C’est une question que tout le monde se pose depuis que Donald Trump a imposé des droits de douane réciproques début avril : les investisseurs étrangers vont-ils vendre leur Treasuries ?

Si le président américain est depuis revenu en arrière, en suspendant ces droits de douane pour 90 jours, sa politique entame néanmoins la confiance que les investisseurs placent dans les actifs américains.

C’est d’ailleurs le sell-off sur le marché obligataire qui est en grande partie à l’origine de ce recul du président américain.

Moins d’obligations, plus d’actions

Pour mesurer concrètement cela, il faut regarder les données du Trésor américain.

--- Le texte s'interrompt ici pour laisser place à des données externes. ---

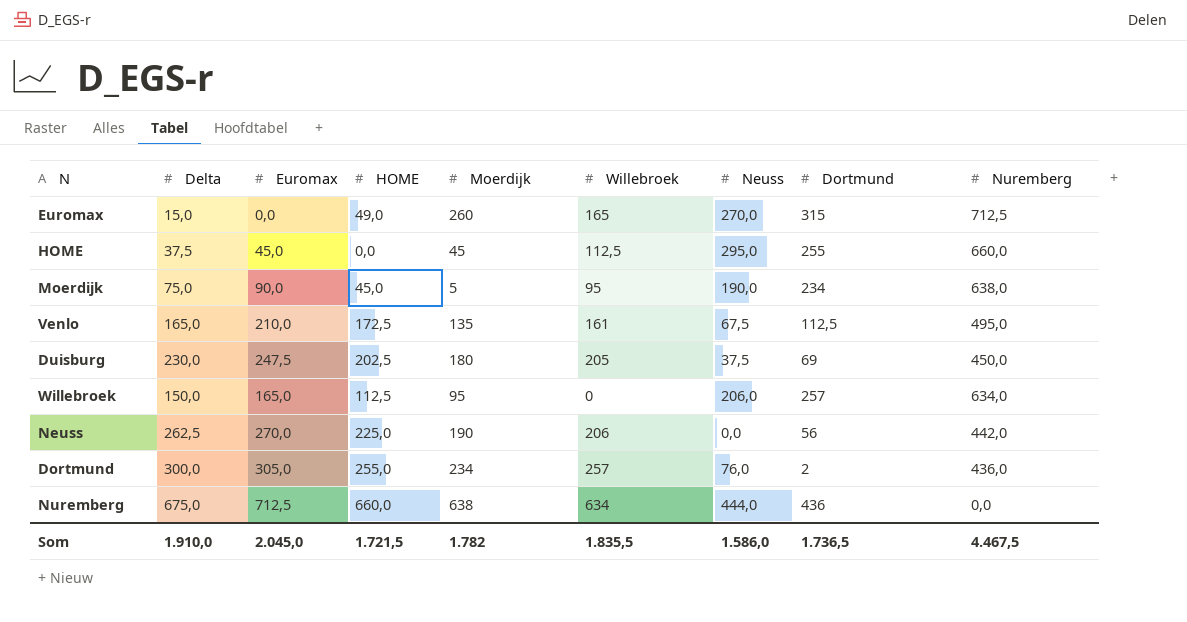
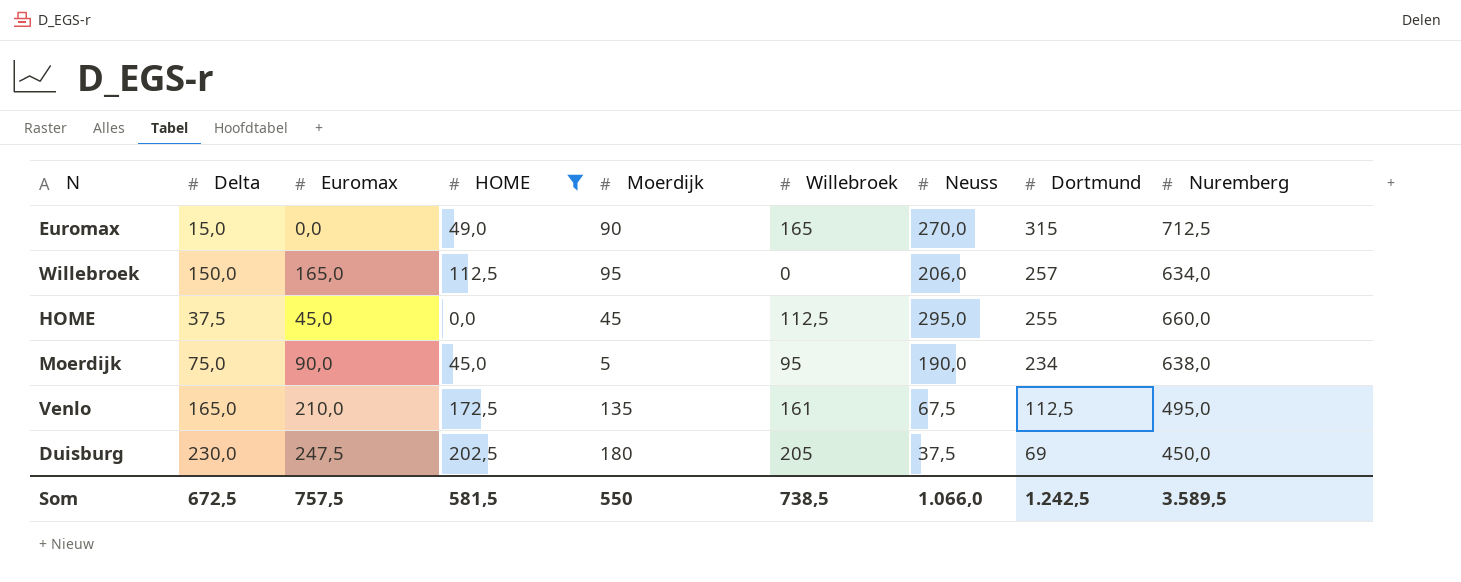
filter: none -> HOME <= 202,5
row order: none -> Dortmund descending
Euromax | Moerdijk: 260 -> 90
Som | Delta: 1.910,0 -> 672,5
Som | Euromax: 2.045,0 -> 757,5
Som | HOME: 1.721,5 -> 581,5
Som | Moerdijk: 1.782 -> 550
Som | Willebroek: 1.835,5 -> 738,5
Som | Neuss: 1.586,0 -> 1.066,0
Som | Dortmund: 1.736,5 -> 1.242,5
Som | Nuremberg: 4.467,5 -> 3.589,5

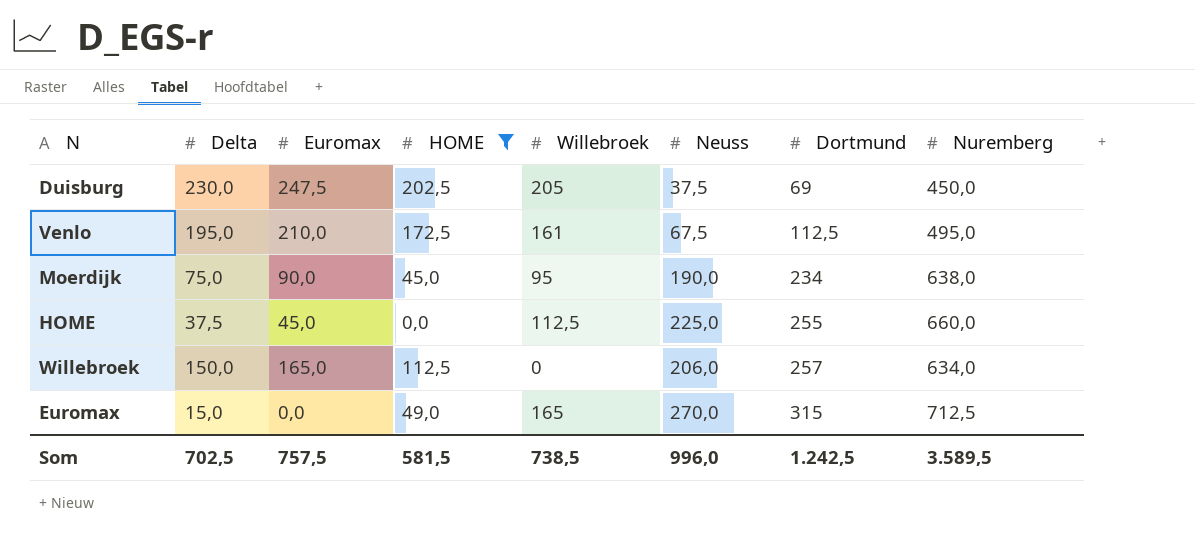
row order: Dortmund descending -> Dortmund ascending
column Moerdijk | position: 5 -> none
Venlo | Delta: 165,0 -> 195,0
HOME | Neuss: 295,0 -> 225,0
Som | Delta: 672,5 -> 702,5
Som | Neuss: 1.066,0 -> 996,0

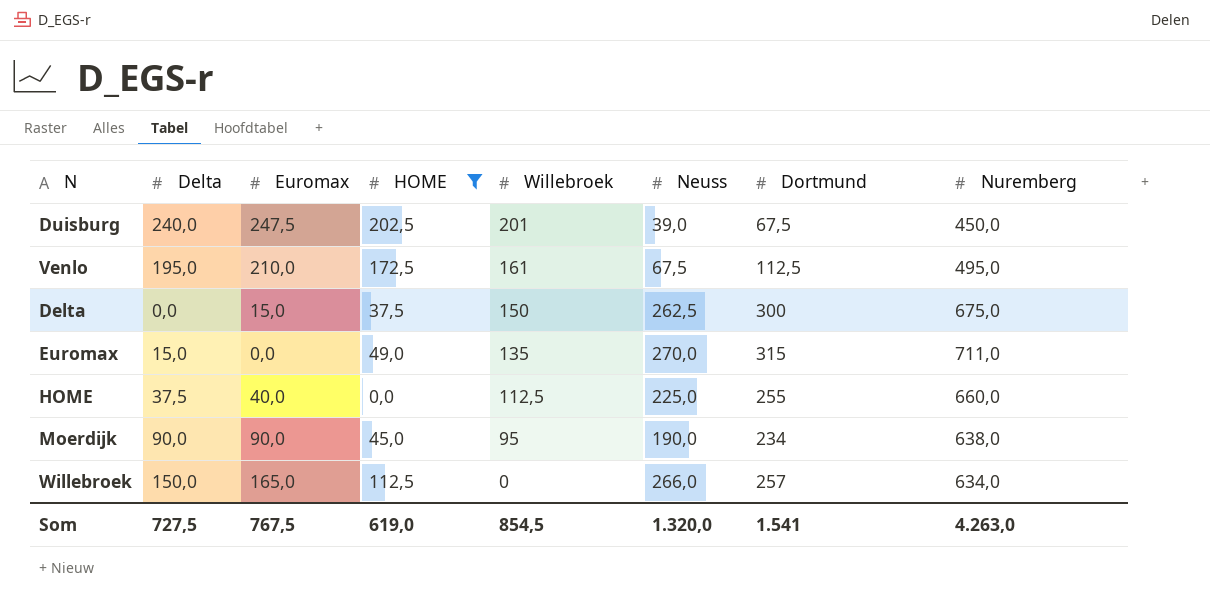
row order: Dortmund ascending -> Willebroek descending
Duisburg | Delta: 230,0 -> 240,0
Duisburg | Willebroek: 205 -> 201
Duisburg | Neuss: 37,5 -> 39,0
Duisburg | Dortmund: 69 -> 67,5
row Delta: none -> 0,0 | 15,0 | 37,5 | 150 | 262,5 | 300 | 675,0
Euromax | Willebroek: 165 -> 135
Euromax | Nuremberg: 712,5 -> 711,0
HOME | Euromax: 45,0 -> 40,0
Moerdijk | Delta: 75,0 -> 90,0
Willebroek | Neuss: 206,0 -> 266,0
Som | Delta: 702,5 -> 727,5
Som | Euromax: 757,5 -> 767,5
Som | HOME: 581,5 -> 619,0
Som | Willebroek: 738,5 -> 854,5
Som | Neuss: 996,0 -> 1.320,0
Som | Dortmund: 1.242,5 -> 1.541
Som | Nuremberg: 3.589,5 -> 4.263,0

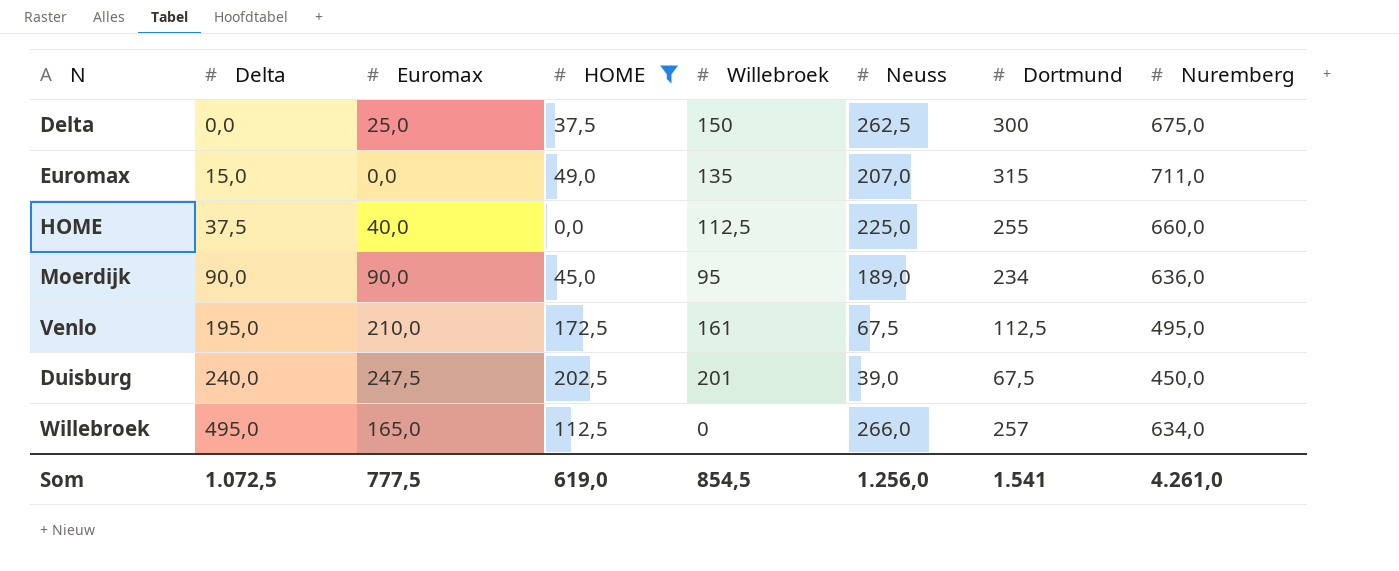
row order: Willebroek descending -> Delta ascending
Delta | Euromax: 15,0 -> 25,0
Euromax | Neuss: 270,0 -> 207,0
Moerdijk | Neuss: 190,0 -> 189,0
Moerdijk | Nuremberg: 638,0 -> 636,0
Willebroek | Delta: 150,0 -> 495,0
Som | Delta: 727,5 -> 1.072,5
Som | Euromax: 767,5 -> 777,5
Som | Neuss: 1.320,0 -> 1.256,0
Som | Nuremberg: 4.263,0 -> 4.261,0

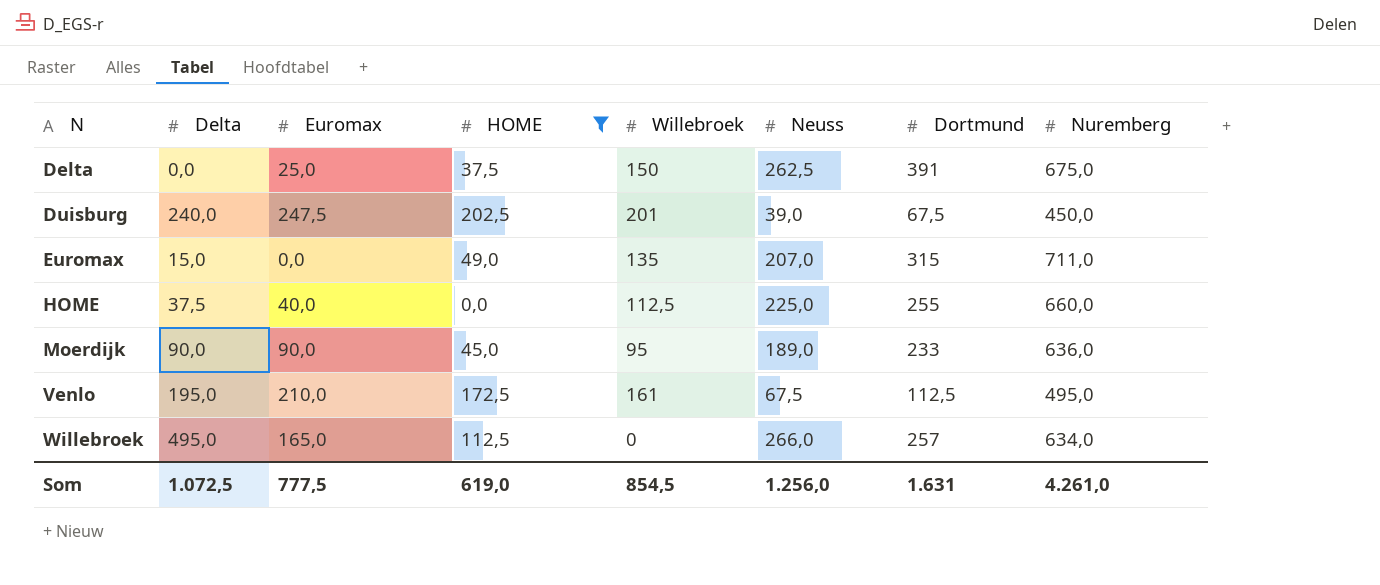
row order: Delta ascending -> N ascending
Delta | Dortmund: 300 -> 391
Moerdijk | Dortmund: 234 -> 233
Som | Dortmund: 1.541 -> 1.631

Si celles-ci sont publiées avec un certain décalage, elles permettent de savoir quel est le montant de dette américaine détenu par chaque pays.

Sur le mois d’avril, on constate que la détention de bons du Trésor par les investisseurs internationaux est en très léger repli (36.1 milliards sur un total de 9 000 milliards de dollars).

Dans le détail, la Chine a réduit ses avoirs, qui sont au plus bas depuis 2009, à 757 milliards de dollars. C’est la poursuite d’une tendance amorcée en 2013. Néanmoins, les avoirs belges sont en progression. Or, la Belgique est souvent considérée comme un proxy de la Chine, qui a transféré une partie de ses avoirs en bons du Trésor sur des comptes Euroclear (basé à Bruxelles).

Mais pour réellement mesurer le poids des investisseurs internationaux sur le marché de la dette américaine, c’est davantage la proportion que le montant absolu qu’il faut prendre en compte.

Aujourd’hui, c’est environ un tiers de la dette publique qui est détenu par les investisseurs étrangers. Il y a dix ans, c’était près de 50%. Cette baisse s’explique essentiellement par les programmes de quantitative easing (QE) de la Fed, menées jusqu’en 2022, qui consistent à acheter principalement des Treasuries.

Le poids des investisseurs internationaux s’est donc considérablement réduit ces dernières années, mais reste malgré tout majeur.

Du coté des actions, c’est une dynamique inverse. Les investisseurs étrangers détiennent de plus en plus de parts dans les entreprises américaines cotées. C’est désormais 18% des actions américaines qui sont détenues à l’étranger, un niveau record.

Sources: Federal Reserve, Macrobond, Apollo Chief Economist

Eviter les taxes

La conclusion, c’est que les investisseurs étrangers détiennent une part significative des actifs américains, et qu’il est dans l’intérêt des Etats-Unis de ne pas trop entamer la perception que ces derniers ont du cadre d’investissement.

C’est pour cela qu’une disposition de la loi fiscale de Donald Trump (One Big Beautiful Bill) fait sérieusement grincer des dents, y compris parmi les élus Républicains. Dans la version du texte votée par la Chambre des Représentants, la section 899 introduit une taxation progressive, qui peut grimper jusqu’à 20%, sur les revenus passifs (intérêts, dividendes, redevances) perçus par les investisseurs étrangers.

Le texte est encore en discussions au Sénat et devra repasser par la Chambre pour un vote final. Le tout, pour le 4 juillet, délai fixé par Donald Trump.

D’ici là nous verrons si Donald Trump conserve cette mesure, ou si, comme souvent, il revient en arrière. C’est le fameux TACO trade (Trump Always Chickens Out). C’est en tout cas le pari que les marchés prennent (notamment sur les droits de douane) et c’est ce qui explique le rebond des indices depuis mi-avril. Le S&P500 est même en hausse de 2% en 2025.